(Dataset records)

_ _ _ _ _ _ _

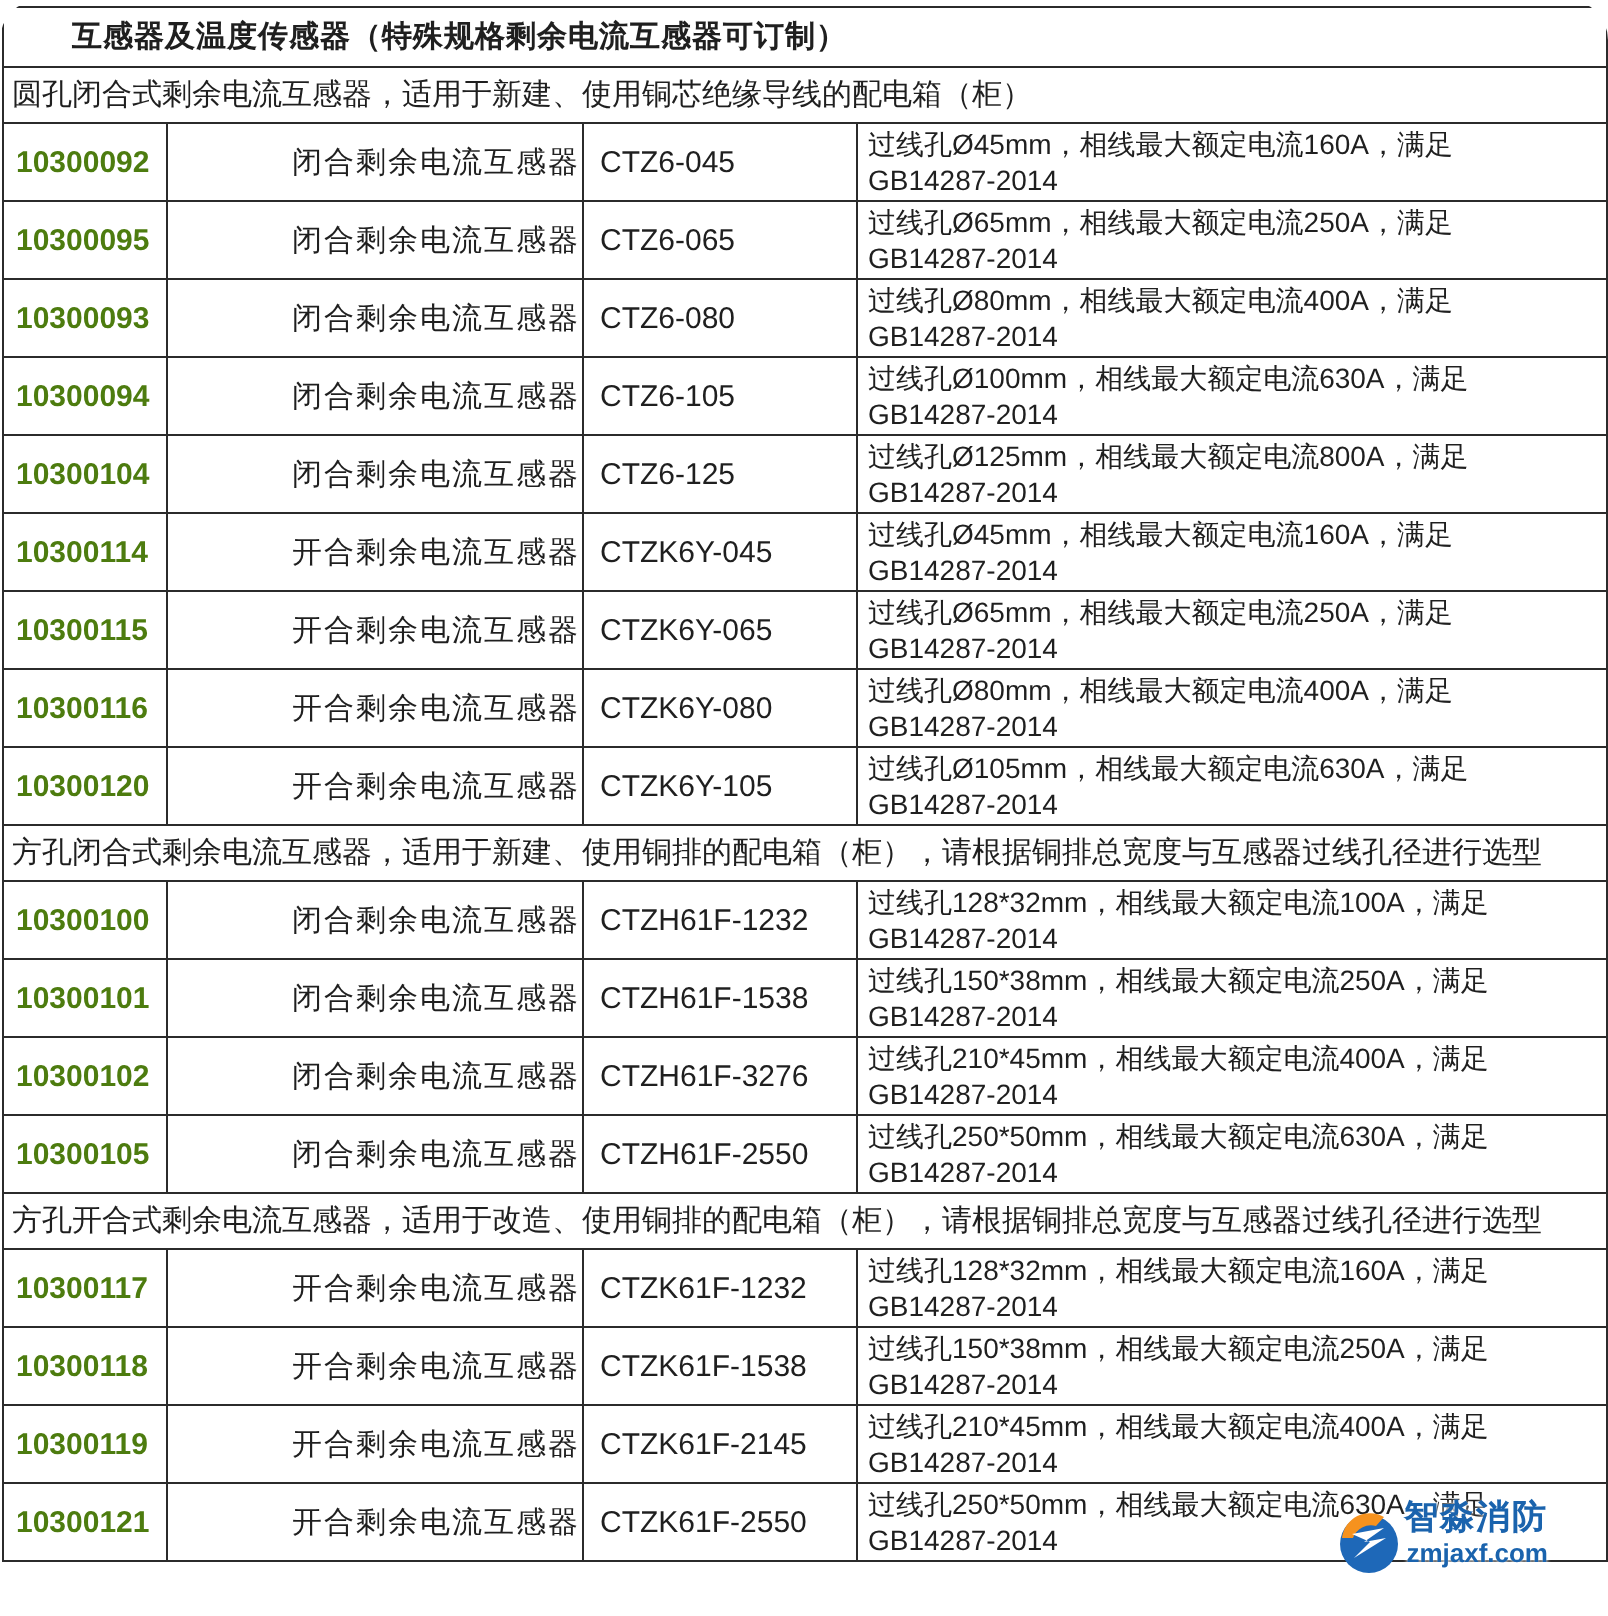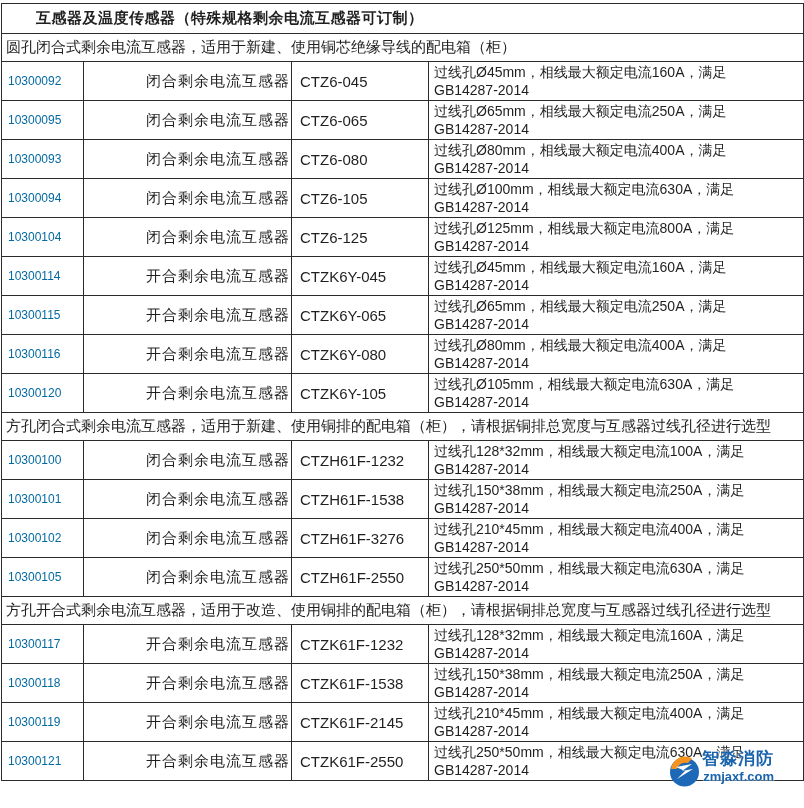--- a/index.html
+++ b/index.html
@@ -2,21 +2,21 @@
 <html><head>
 <meta charset="utf-8">
 <style>
   * { box-sizing: border-box; }
   html, body {
     margin: 0; padding: 0;
     width: 804px; height: 808px;
     background: #ffffff;
     font-family: "Liberation Sans", "DejaVu Sans", sans-serif;
   }
-  .page { position: relative; width: 804px; height: 808px; overflow: hidden; }
+  .page { position: relative; width: 804px; height: 808px; overflow: hidden; border-radius: 20px; }
 
   table.catalog {
     border-collapse: collapse;
     table-layout: fixed;
     width: 802px;
     margin: 3px 0 0 1px;
   }
   table.catalog td {
     border: 1px solid #2b2b2b;
     color: #1f1f1f;
@@ -30,21 +30,21 @@
     height: 30px;
     padding: 2px 4px 2px 34px;
     letter-spacing: 0.5px;
   }
   tr.section-row td {
     font-size: 15px;
     height: 28px;
     padding: 2px 4px 2px 4px;
   }
   tr.data-row { height: 38px; }
-  tr.data-row td.code  { font-size: 12px; padding-left: 6px; color: #0369a1; }
+  tr.data-row td.code  { font-size: 15px; padding-left: 6px; color: #4d7c0f; font-weight: bold; }
   tr.data-row td.name  { font-size: 15px; padding-left: 8px; letter-spacing: 1px; text-align: right; }
   tr.data-row td.model { font-size: 15px; padding-left: 8px; }
   tr.data-row td.spec  { font-size: 14px; padding: 1px 3px 1px 5px; line-height: 18px; }
   .spec-line { display: block; white-space: nowrap; }
 
   .watermark {
     position: absolute;
     left: 668px; top: 749px;
     width: 132px; height: 46px;
     pointer-events: none;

_ _ _ _ _ _ _

**What the task requires**
Copy out exactly the lines from the one containing "block; white-space: nowrap;" through the last line above, keeping both end lines.

**Reply to the exercise**
   .spec-line { display: block; white-space: nowrap; }
 
   .watermark {
     position: absolute;
     left: 668px; top: 749px;
     width: 132px; height: 46px;
     pointer-events: none;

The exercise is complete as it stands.